Pitfalls in assessing stromal tumor infiltrating lymphocytes (sTILs) in breast cancer
Zuzana Kos, Elvire Roblin, Rim S. Kim, Stefan Michiels, Brandon D. Gallas, Weijie Chen, Koen Van de Vijver, Shom Goel, Sylvia Adams, Sandra Demaria, Giuseppe Viale, Torsten O. Nielsen, Sunil Badve, W. Fraser Symmans, Christos Sotiriou, David L. Rimm, Stephen M. Hewitt, Carsten Denkert, Sibylle Loibl, Stephen J. Luen, John M. S. Bartlett, Peter Savas, Giancarlo Pruneri, Deborah Dillon, Maggie C.U. Cheang, Andrew Tutt, Jacqueline A. Hall, Marleen Kok, Hugo M. Horlings, Anant Madabhushi, Jeroen van der Laak, Francesco Ciompi, Anne‐Vibeke Lænkholm, Enrique Bellolio, Tina Gruosso, Stephen B. Fox, Juan Carlos Araya, Giuseppe Floris, Jan Hudeček, Leonie Voorwerk, Andrew H. Beck, J. Kaplan Kerner, Denis Larsimont, Sabine Declercq, Gert Van den Eynden, Lajos Pusztai, Anna Ehinger, Wentao Yang, Khalid AbdulJabbar, Yinyin Yuan, Rajendra Singh, Crispin T. Hiley, Maise Al Bakir, Alexander J. Lazar, Stephen P. Naber, Stephan Wienert, Miluska Castillo, Giuseppe Curigliano, Maria Vittoria Dieci, Fabrice André, Charles Swanton, Jorge S. Reis‐Filho, Joseph A. Sparano, Eva Balslev, I‐Chun Chen, Elisabeth Ida Specht Stovgaard, Katherine L. Pogue–Geile, Kim Blenman, Frédérique Penault–Llorca, Stuart J. Schnitt, Sunil R. Lakhani, Anne Vincent‐Salomon, Federico Rojo, Jeremy Braybrooke, Matthew G. Hanna, María Teresa Soler-Monsó, Daniel Bethmann, Carlos Castaneda, Karen Willard‐Gallo, Ashish Sharma, Huang‐Chun Lien, Susan Fineberg, Jeppe Thagaard, Laura Comerma, Paula I. González-Ericsson, Edi Brogi, Sherene Loi, Joel Saltz, Frederick Klaushen, Lee Cooper, Mohamed Amgad, David Moore, Roberto Salgado, the International Immuno-Oncology Biomarker Working Group, Aini Hyytiäinen, Akira I. Hida, Alastair Thompson, Alexis Lefevre, Allen M. Gown, Amy Lo
Abstract
Stromal tumor-infiltrating lymphocytes (sTILs) are important prognostic and predictive biomarkers in triple-negative (TNBC) and HER2-positive breast cancer.
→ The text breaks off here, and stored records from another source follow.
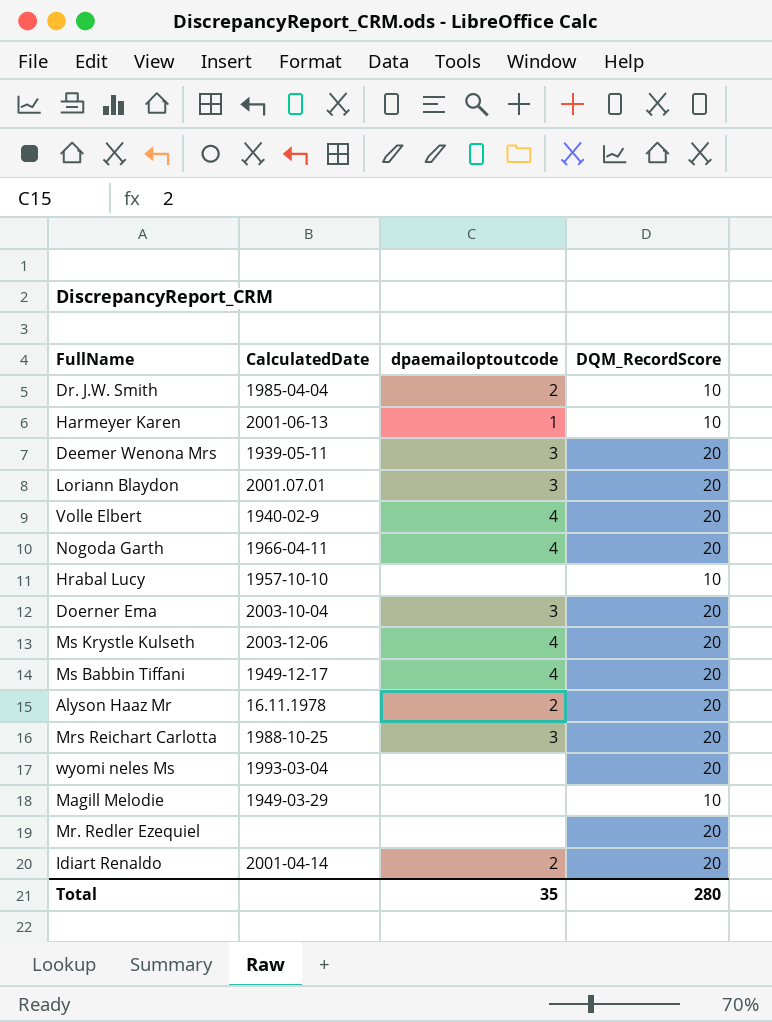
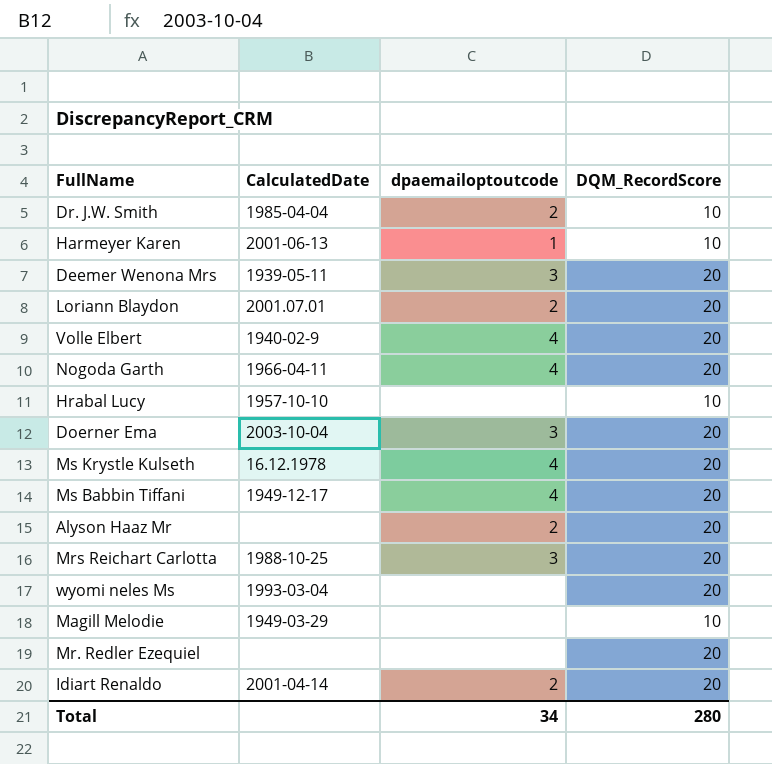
Loriann Blaydon | dpaemailoptoutcode: 3 -> 2
Ms Krystle Kulseth | CalculatedDate: 2003-12-06 -> 16.12.1978
Alyson Haaz Mr | CalculatedDate: 16.11.1978 -> none
Total | dpaemailoptoutcode: 35 -> 34

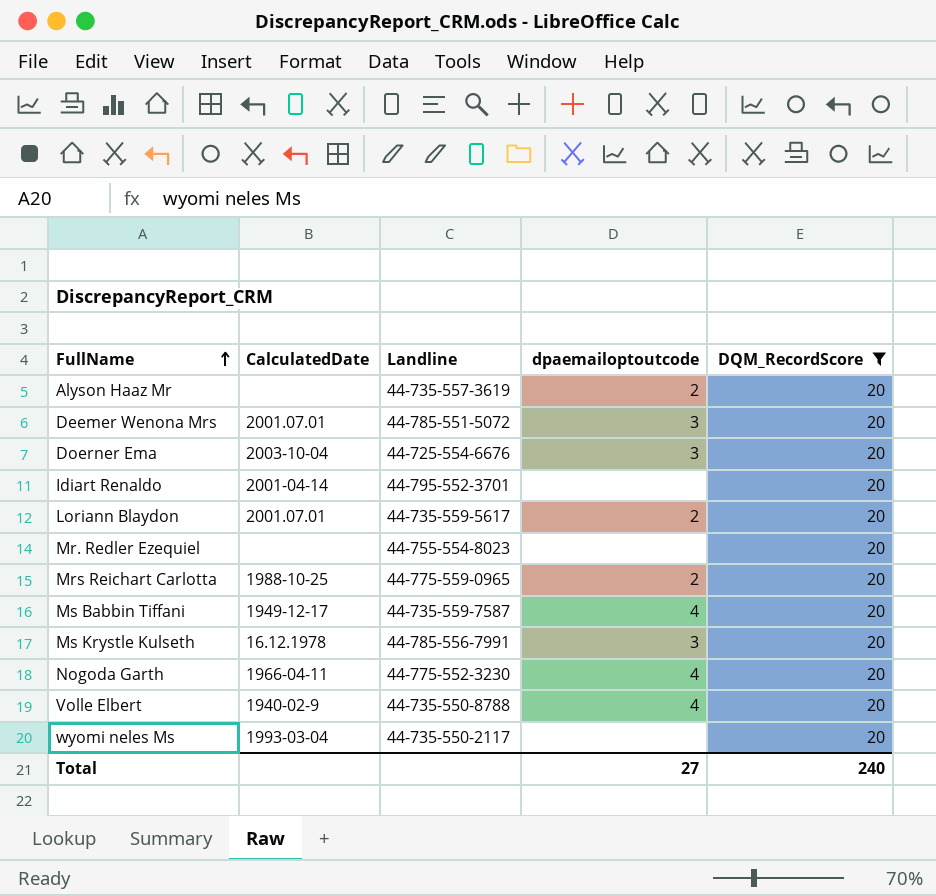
filter: none -> DQM_RecordScore = 20
row order: none -> FullName ascending
column Landline | position: none -> 3
Deemer Wenona Mrs | CalculatedDate: 1939-05-11 -> 2001.07.01
Idiart Renaldo | dpaemailoptoutcode: 2 -> none
Mrs Reichart Carlotta | dpaemailoptoutcode: 3 -> 2
Ms Krystle Kulseth | dpaemailoptoutcode: 4 -> 3
Total | dpaemailoptoutcode: 34 -> 27
Total | DQM_RecordScore: 280 -> 240

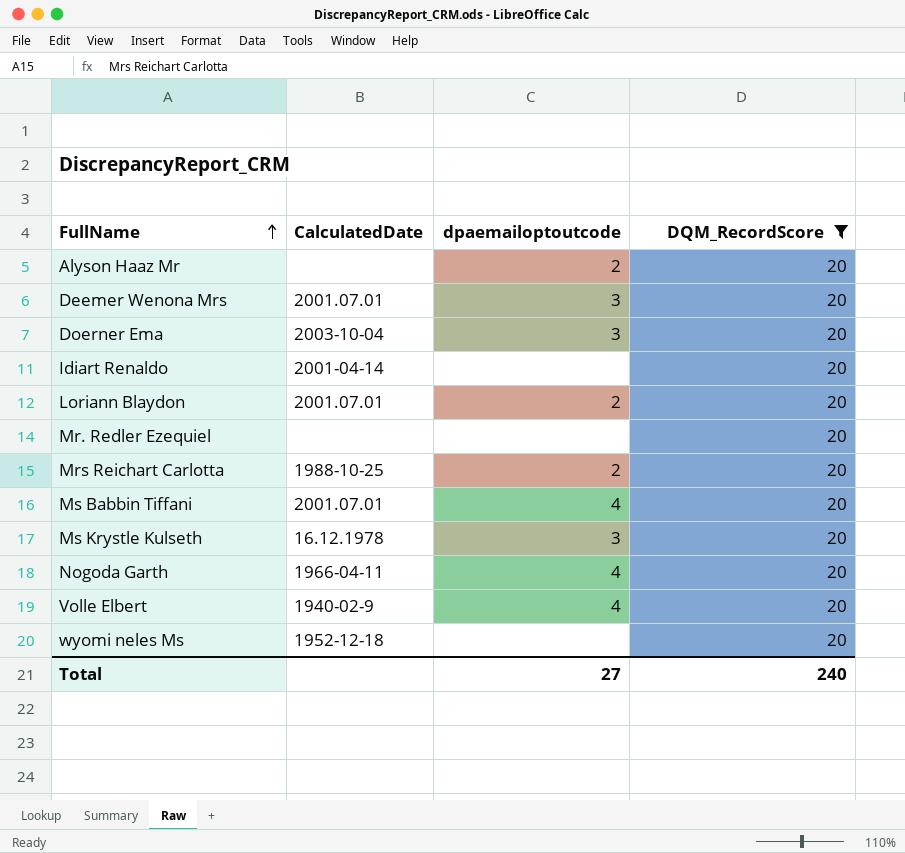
column Landline | position: 3 -> none
Ms Babbin Tiffani | CalculatedDate: 1949-12-17 -> 2001.07.01
wyomi neles Ms | CalculatedDate: 1993-03-04 -> 1952-12-18

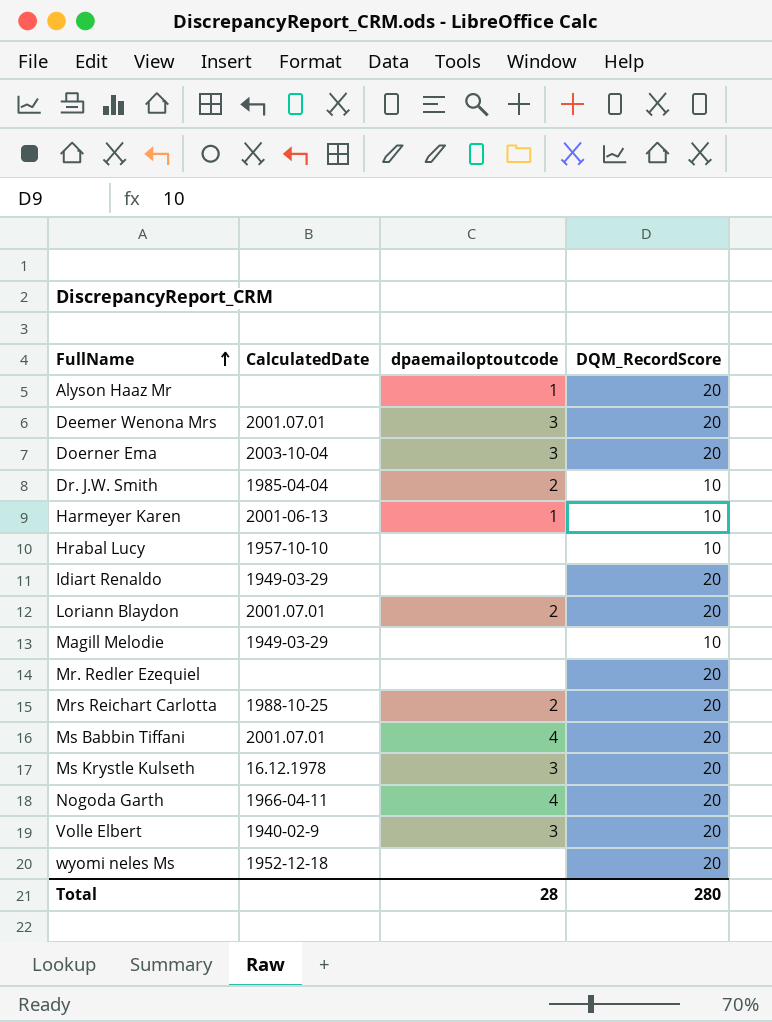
filter: DQM_RecordScore = 20 -> none
Alyson Haaz Mr | dpaemailoptoutcode: 2 -> 1
Idiart Renaldo | CalculatedDate: 2001-04-14 -> 1949-03-29
Volle Elbert | dpaemailoptoutcode: 4 -> 3
Total | dpaemailoptoutcode: 27 -> 28
Total | DQM_RecordScore: 240 -> 280

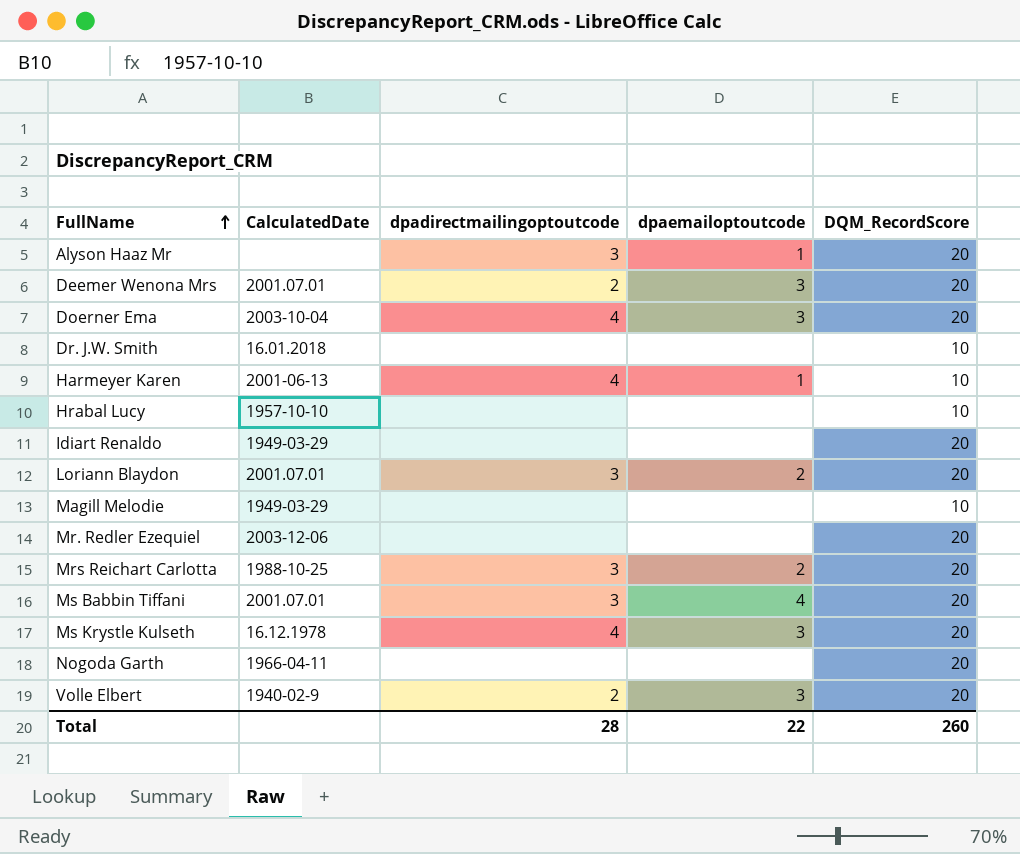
column dpadirectmailingoptoutcode | position: none -> 3
row wyomi neles Ms: 1952-12-18 | none | 20 -> none
Dr. J.W. Smith | CalculatedDate: 1985-04-04 -> 16.01.2018
Dr. J.W. Smith | dpaemailoptoutcode: 2 -> none
Mr. Redler Ezequiel | CalculatedDate: none -> 2003-12-06
Nogoda Garth | dpaemailoptoutcode: 4 -> none
Total | dpaemailoptoutcode: 28 -> 22
Total | DQM_RecordScore: 280 -> 260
Incorporating sTILs into clinical practice necessitates reproducible assessment. Previously developed standardized scoring guidelines have been widely embraced by the clinical and research communities. We evaluated sources of variability in sTIL assessment by pathologists in three previous sTIL ring studies. We identify common challenges and evaluate impact of discrepancies on outcome estimates in early TNBC using a newly-developed prognostic tool. Discordant sTIL assessment is driven by heterogeneity in lymphocyte distribution. Additional factors include: technical slide-related issues; scoring outside the tumor boundary; tumors with minimal assessable stroma; including lymphocytes associated with other structures; and including other inflammatory cells. Small variations in sTIL assessment modestly alter risk estimation in early TNBC but have the potential to affect treatment selection if cutpoints are employed. Scoring and averaging multiple areas, as well as use of reference images, improve consistency of sTIL evaluation. Moreover, to assist in avoiding the pitfalls identified in this analysis, we developed an educational resource available at www.tilsinbreastcancer.org/pitfalls.